=== Records to process ===
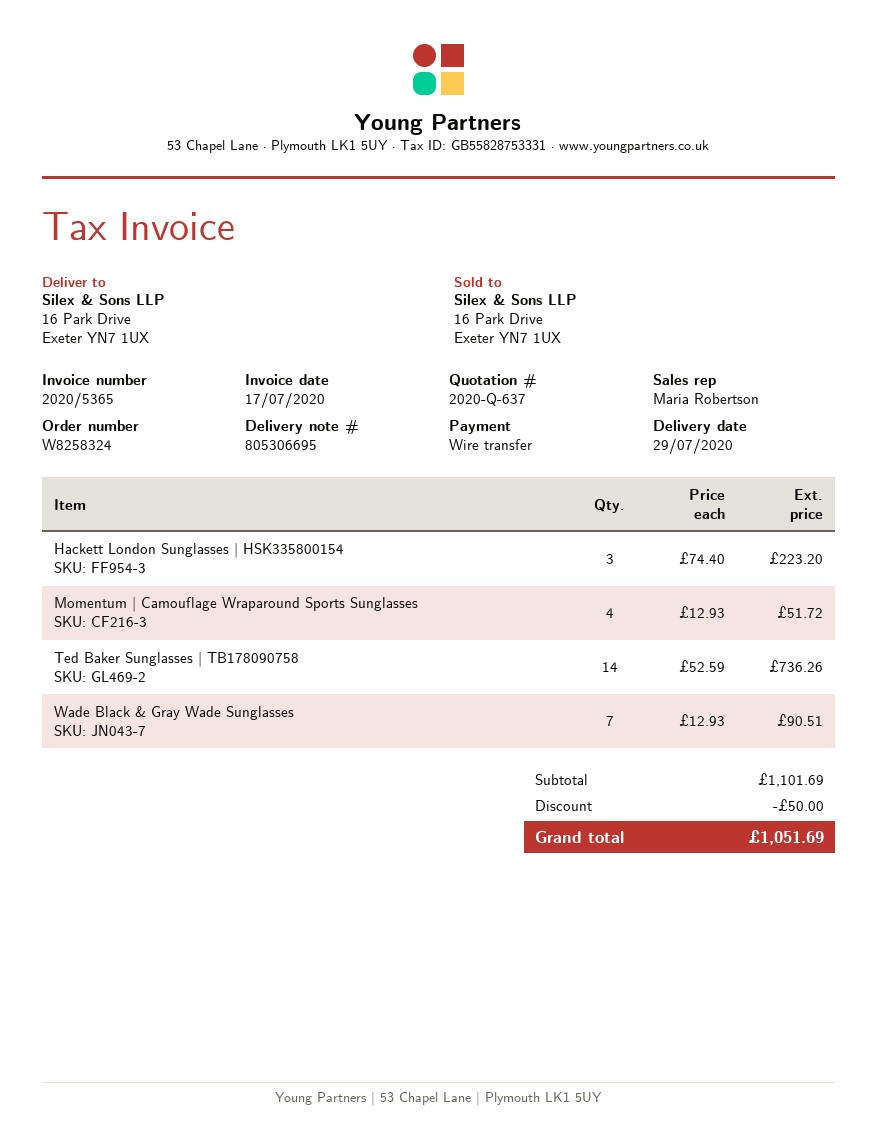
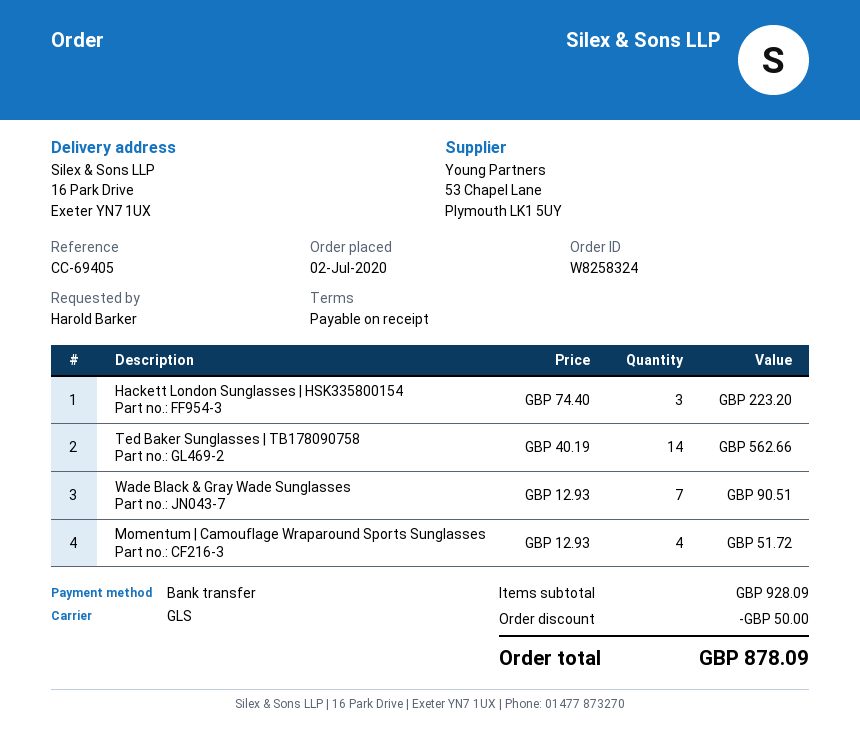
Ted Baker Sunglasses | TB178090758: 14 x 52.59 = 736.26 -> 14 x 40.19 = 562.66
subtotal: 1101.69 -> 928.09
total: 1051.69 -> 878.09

--

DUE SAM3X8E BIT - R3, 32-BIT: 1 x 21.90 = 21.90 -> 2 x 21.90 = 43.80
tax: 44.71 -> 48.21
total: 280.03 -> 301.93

=== Exercise ===
Your answer should be the exact lines above from the one with "DUE SAM3X8E BIT" through the one with "total: 280.03 -> 301.93", both included, and nothing besides.

=== Expected answer ===
DUE SAM3X8E BIT - R3, 32-BIT: 1 x 21.90 = 21.90 -> 2 x 21.90 = 43.80
tax: 44.71 -> 48.21
total: 280.03 -> 301.93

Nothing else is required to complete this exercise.